◆ Action item ◆
Find the line with "na szkolenie, które" in the records below. Copy it and every line after it, up to and including the line with "mała marka może".

◆ The data ◆

------------------------------------------------------------------------

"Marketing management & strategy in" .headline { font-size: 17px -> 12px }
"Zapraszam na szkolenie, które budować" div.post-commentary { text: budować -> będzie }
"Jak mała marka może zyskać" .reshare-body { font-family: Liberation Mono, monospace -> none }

------------------------------------------------------------------------

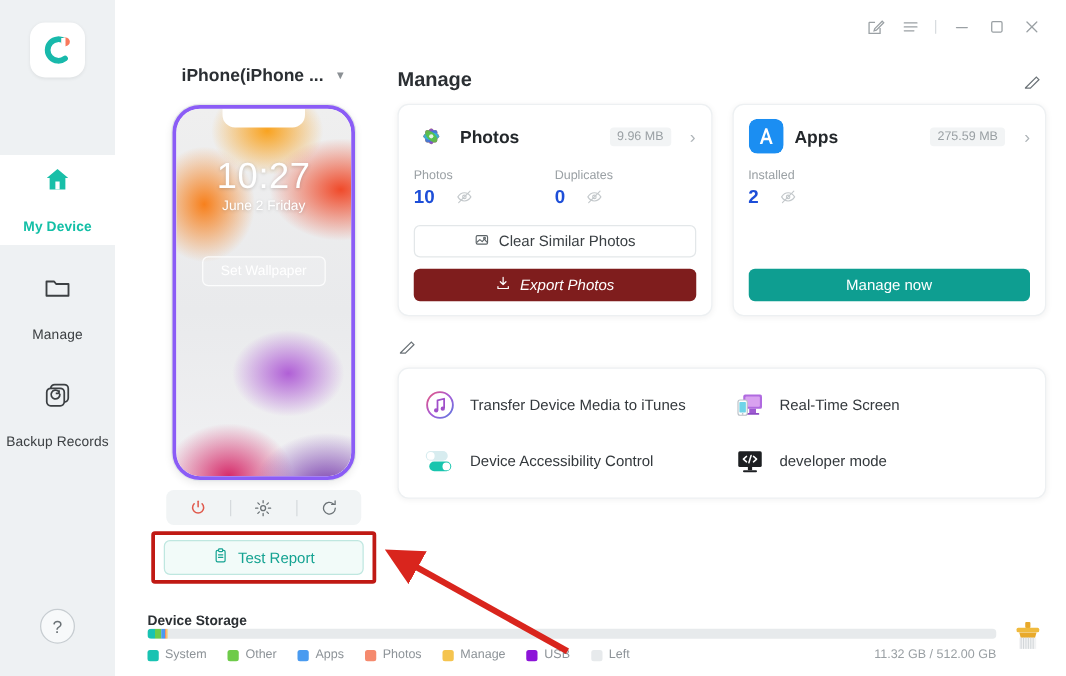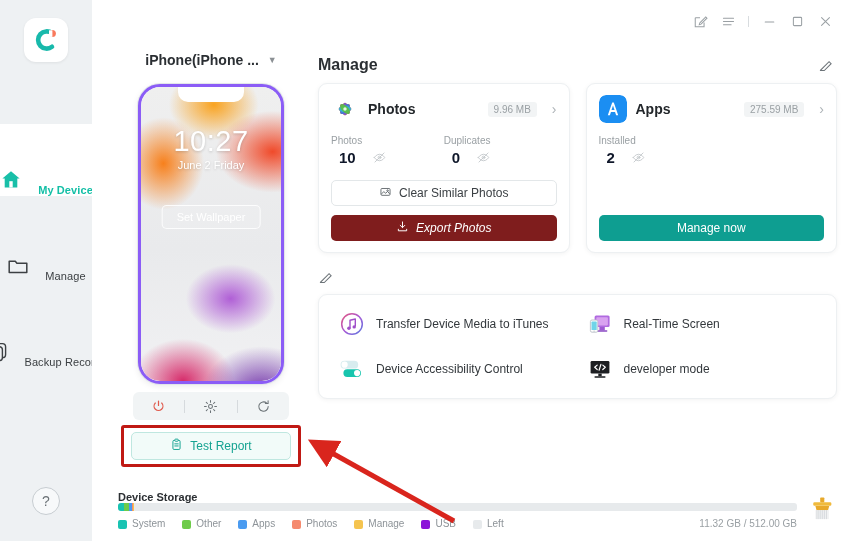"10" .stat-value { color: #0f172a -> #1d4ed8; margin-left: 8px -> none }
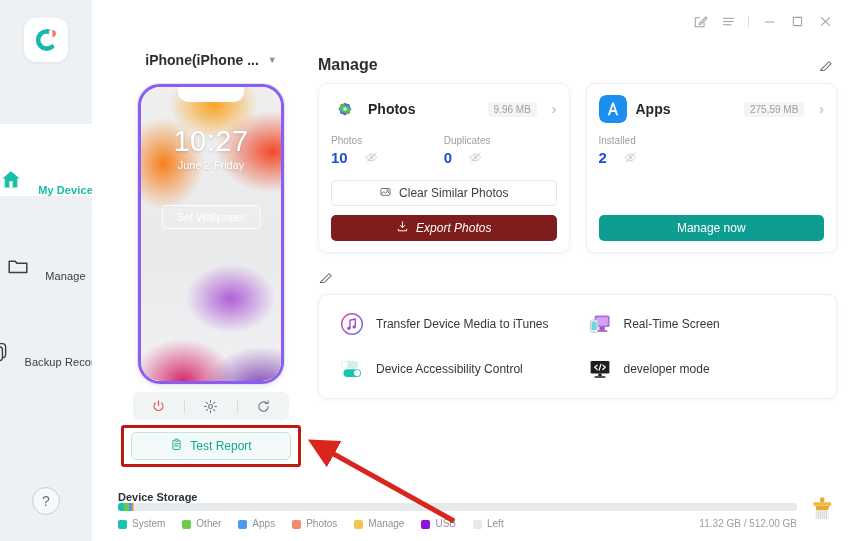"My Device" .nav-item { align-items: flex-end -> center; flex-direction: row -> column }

------------------------------------------------------------------------

◆ Result of the task ◆
"Zapraszam na szkolenie, które budować" div.post-commentary { text: budować -> będzie }
"Jak mała marka może zyskać" .reshare-body { font-family: Liberation Mono, monospace -> none }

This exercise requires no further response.